* WORK REQUIRED: Reproduce each line, exactly, from the one containing "html: none ->" through the end of the material. Exclude pictures.

* RECORDS TO PROCESS:
::::

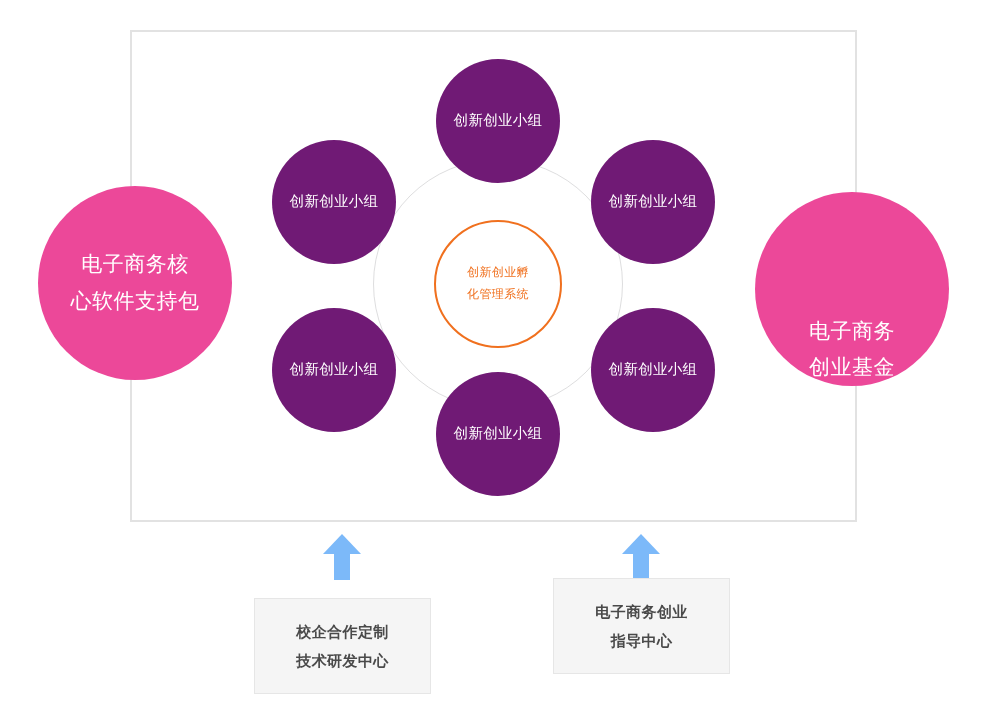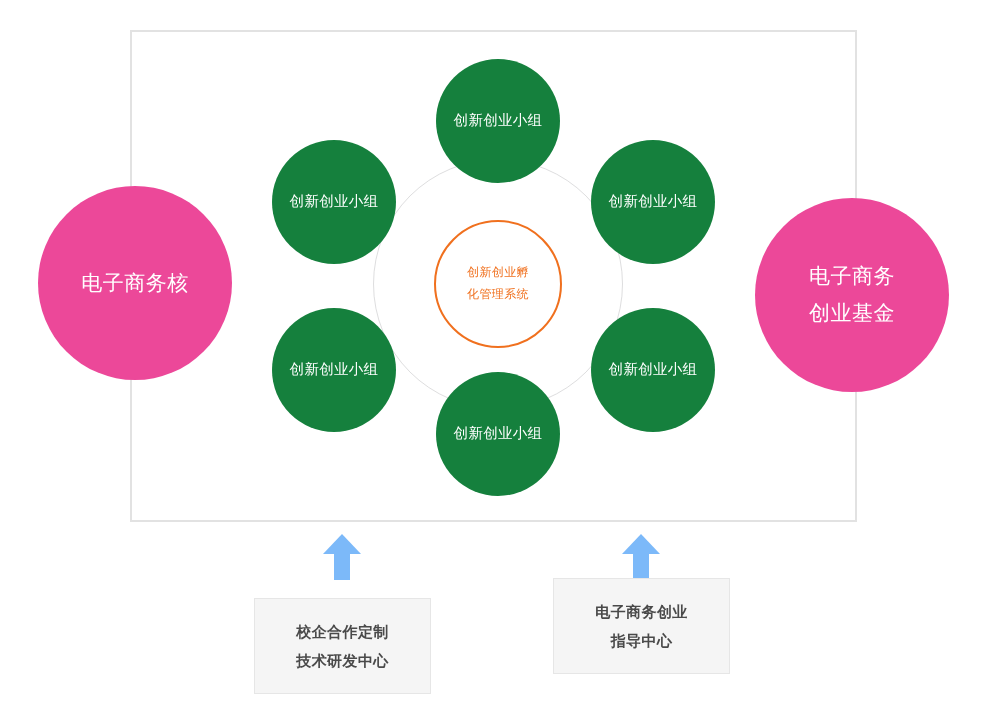"创新创业小组" .node-sm { background: #15803d -> #701a75 }
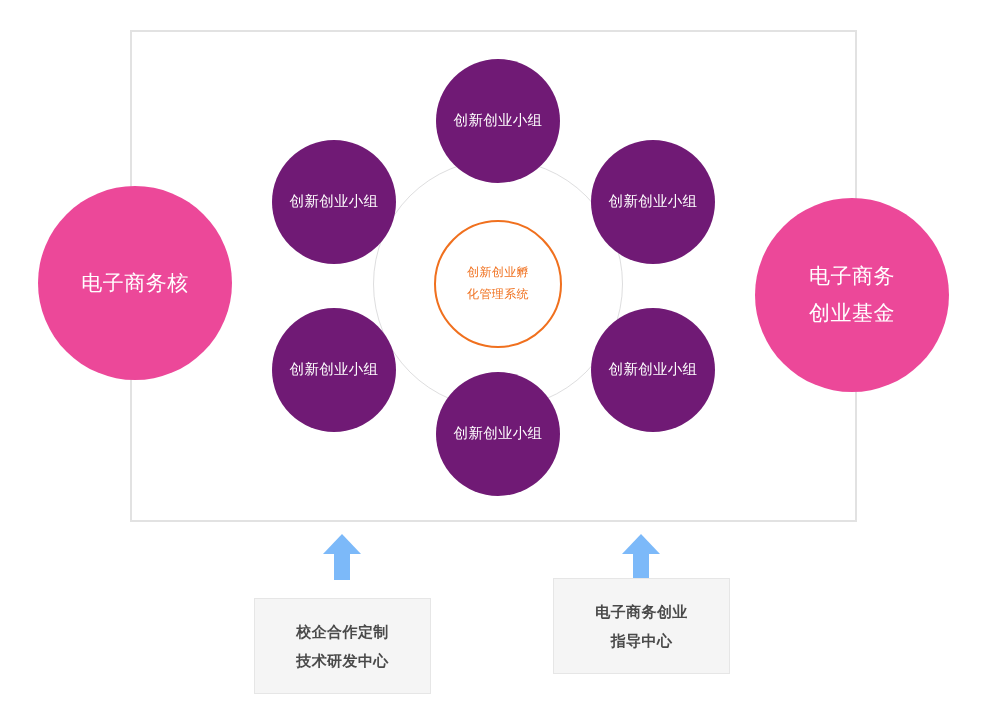"心软件支持包" span { html: none -> <span>心软件支持包</span> }
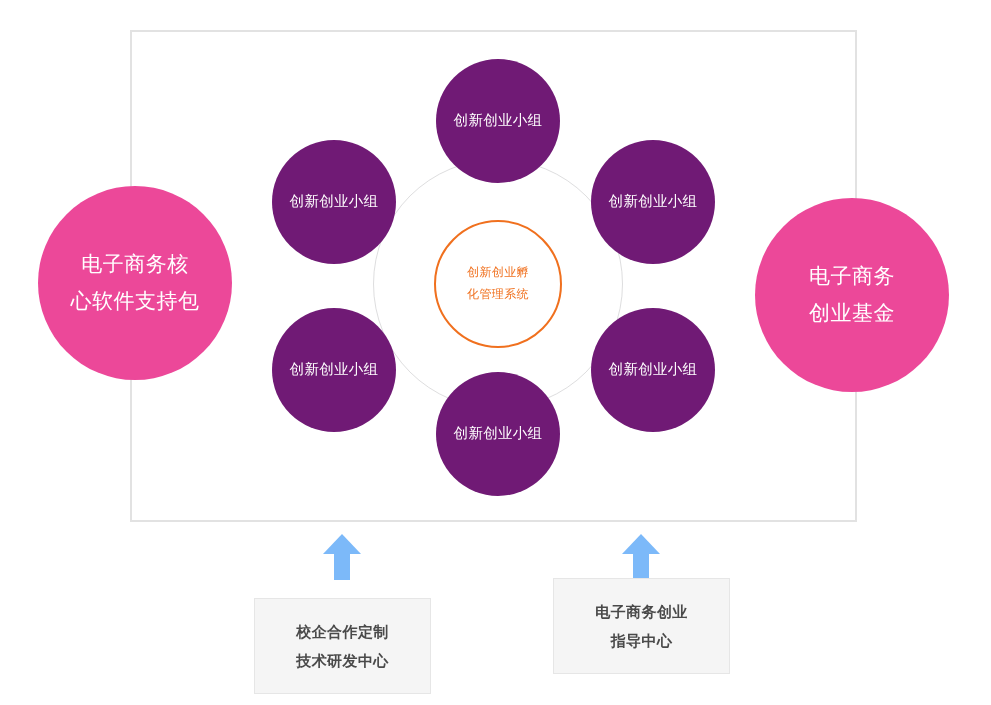"电子商务" div.circle { align-items: none -> flex-end; top: 198px -> 192px }
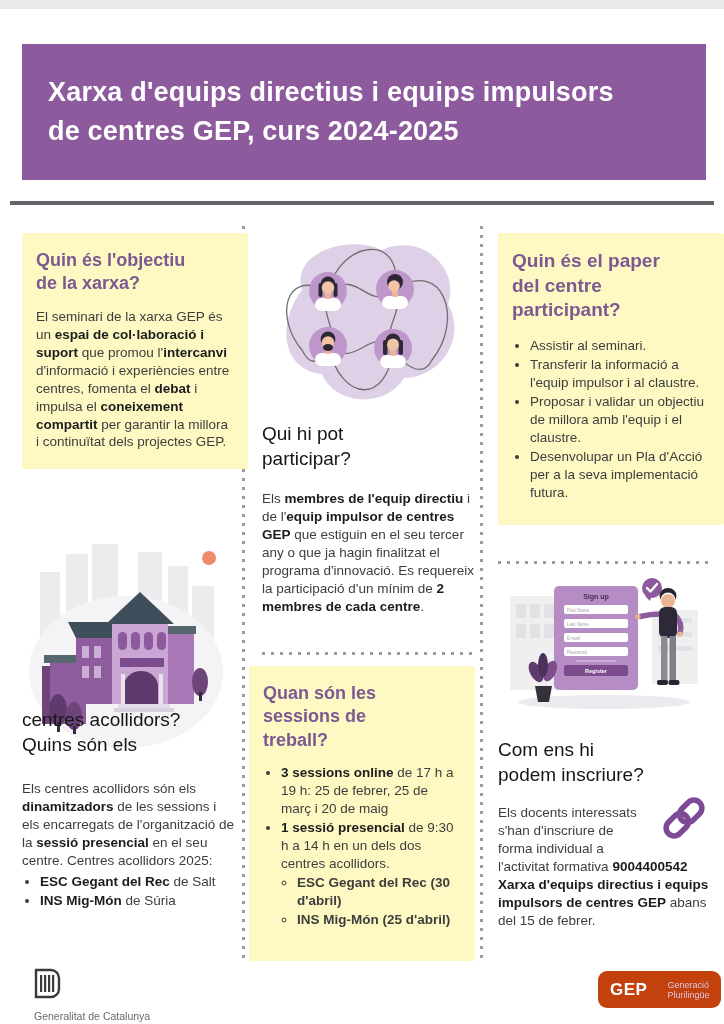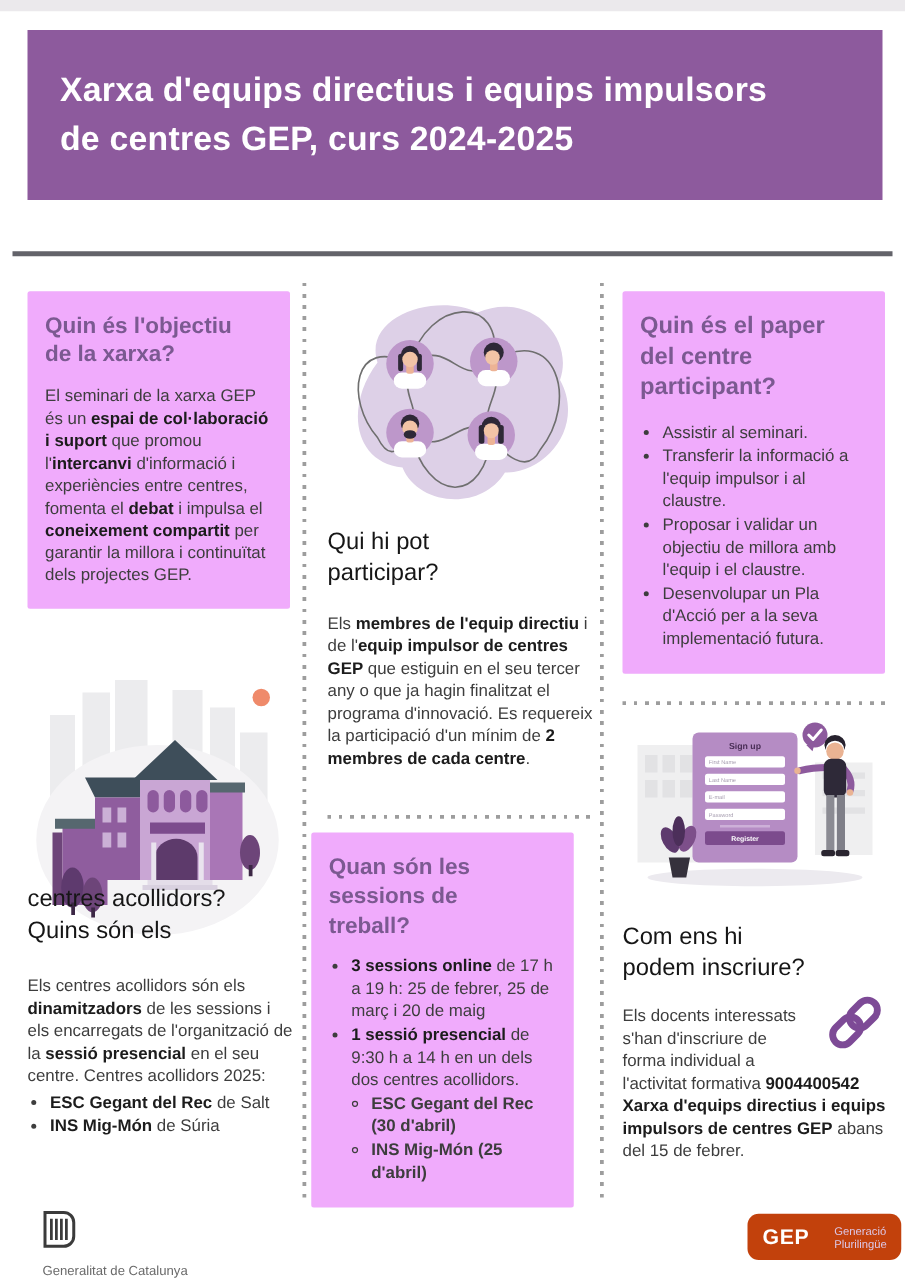"Xarxa d'equips directius i equips" .banner { top: 24px -> 44px }
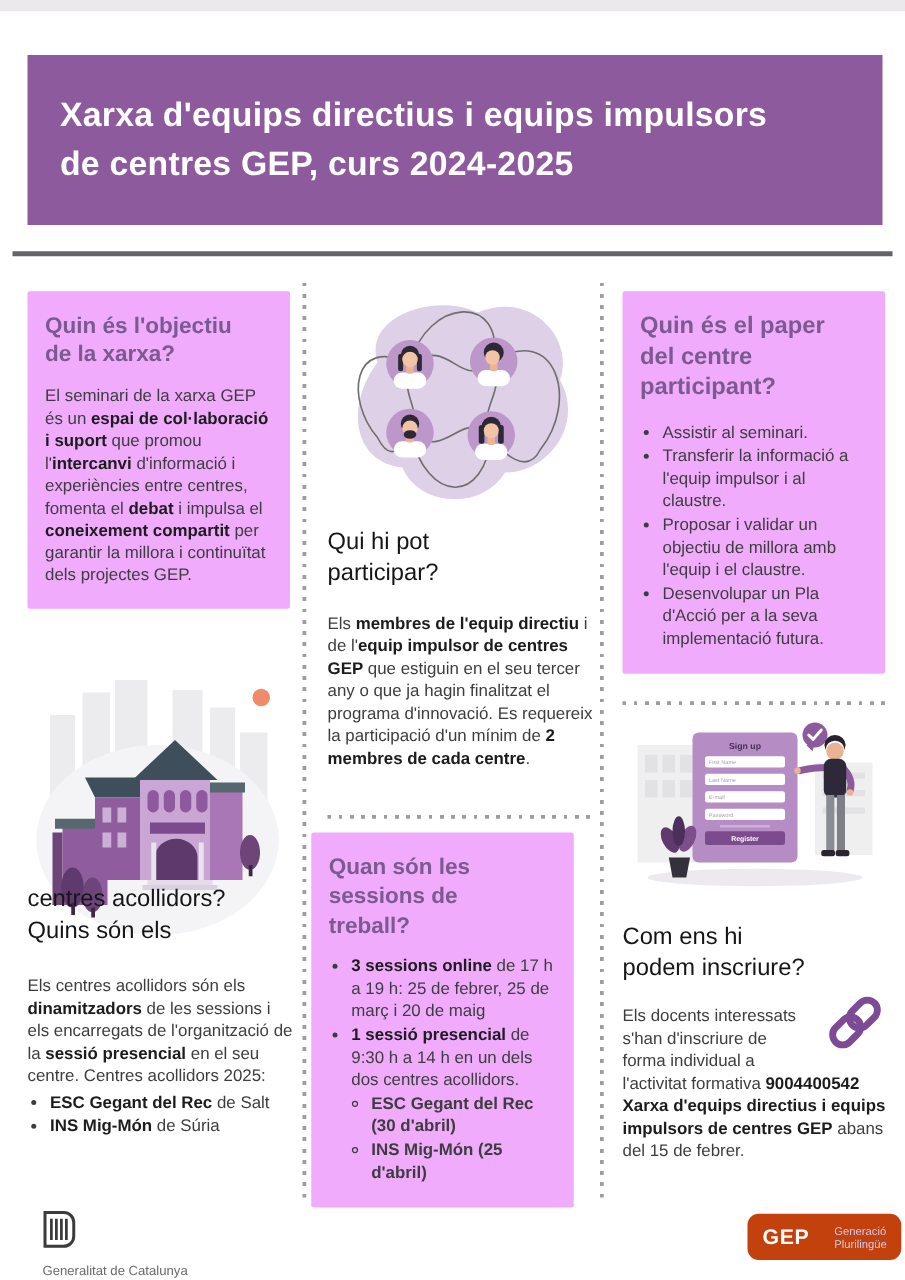"Quin és l'objectiu" .box { background: #f0abfc -> #fef9c3; width: 210px -> 226px }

::::

* ANSWER TO THIS PROBLEM:
"心软件支持包" span { html: none -> <span>心软件支持包</span> }
"电子商务" div.circle { align-items: none -> flex-end; top: 198px -> 192px }
"Xarxa d'equips directius i equips" .banner { top: 24px -> 44px }
"Quin és l'objectiu" .box { background: #f0abfc -> #fef9c3; width: 210px -> 226px }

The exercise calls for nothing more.